(Revision comparison data)
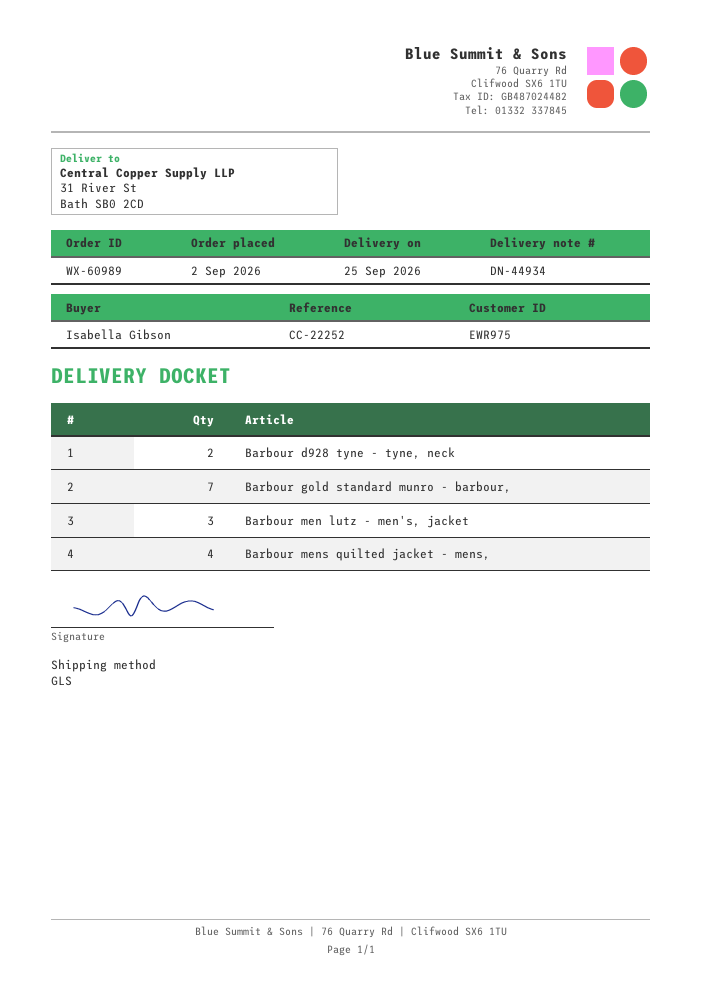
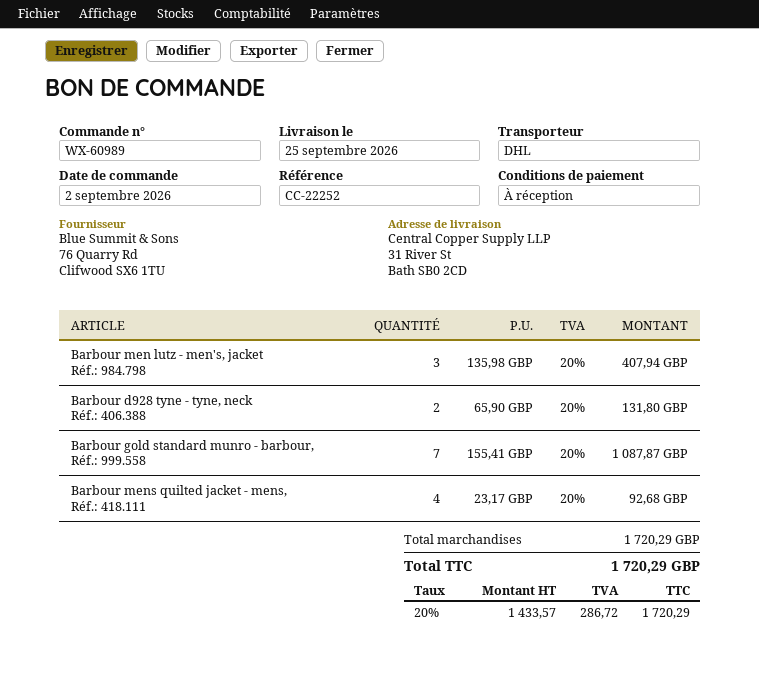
shipping method: GLS -> DHL

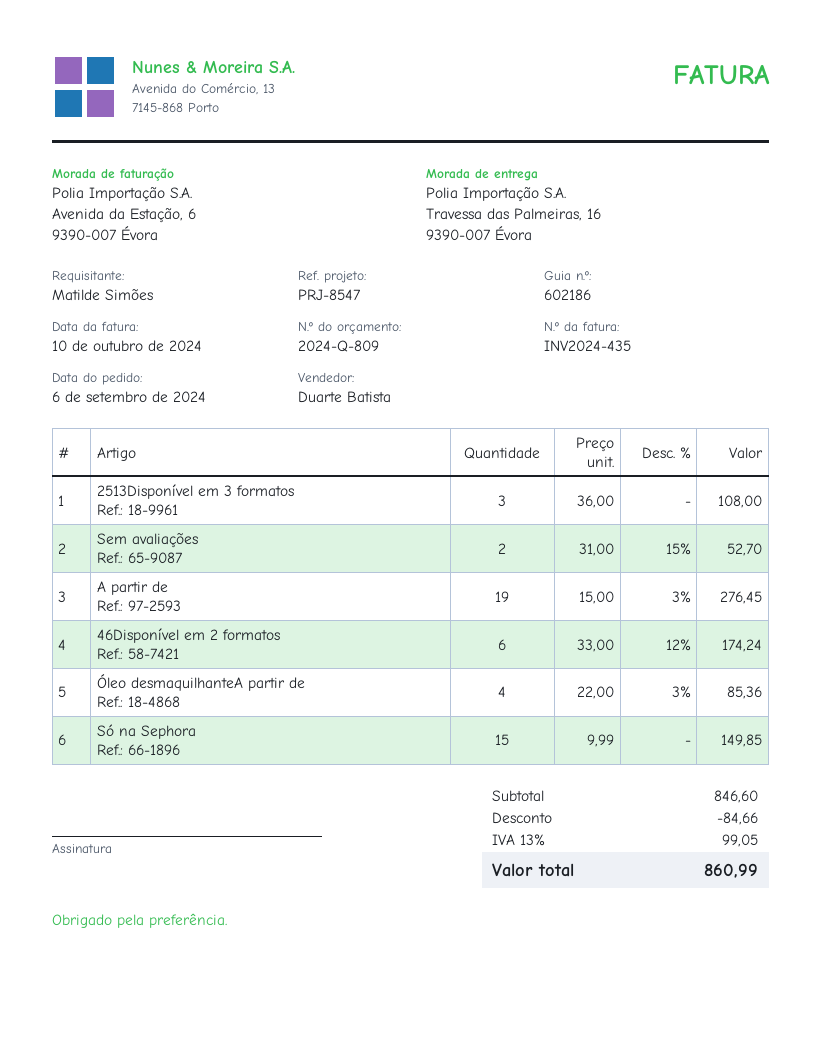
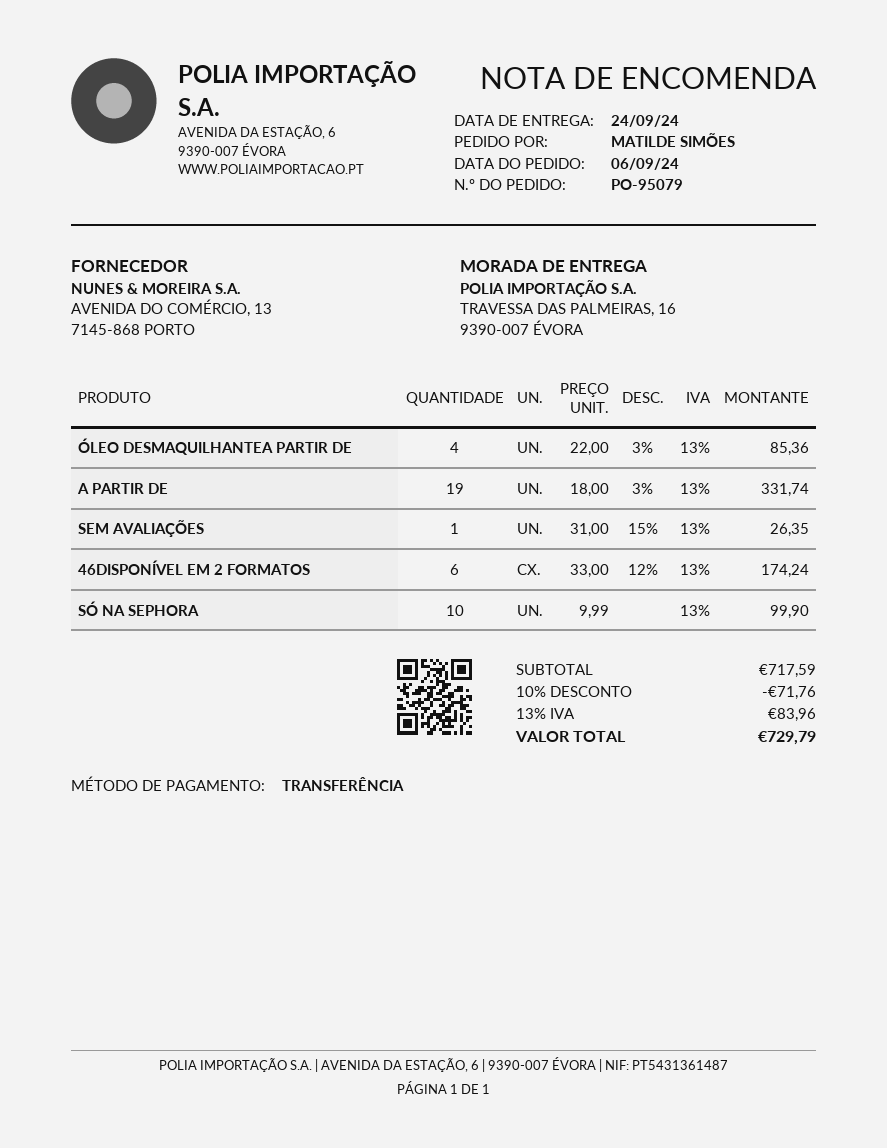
2513Disponível em 3 formatos: 3 x 36.00 = 108.00 -> none
Sem avaliações: 2 x 31.00 - 15% = 52.70 -> 1 x 31.00 - 15% = 26.35
A partir de: 19 x 15.00 - 3% = 276.45 -> 19 x 18.00 - 3% = 331.74
Só na Sephora: 15 x 9.99 = 149.85 -> 10 x 9.99 = 99.90
subtotal: 846.60 -> 717.59
discount: 84.66 -> 71.76
tax: 13% = 99.05 -> 13% = 83.96
total: 860.99 -> 729.79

> [Exercise objective] Return each line above exactly; any pictures are to be skipped.

> [Answer space]
shipping method: GLS -> DHL

2513Disponível em 3 formatos: 3 x 36.00 = 108.00 -> none
Sem avaliações: 2 x 31.00 - 15% = 52.70 -> 1 x 31.00 - 15% = 26.35
A partir de: 19 x 15.00 - 3% = 276.45 -> 19 x 18.00 - 3% = 331.74
Só na Sephora: 15 x 9.99 = 149.85 -> 10 x 9.99 = 99.90
subtotal: 846.60 -> 717.59
discount: 84.66 -> 71.76
tax: 13% = 99.05 -> 13% = 83.96
total: 860.99 -> 729.79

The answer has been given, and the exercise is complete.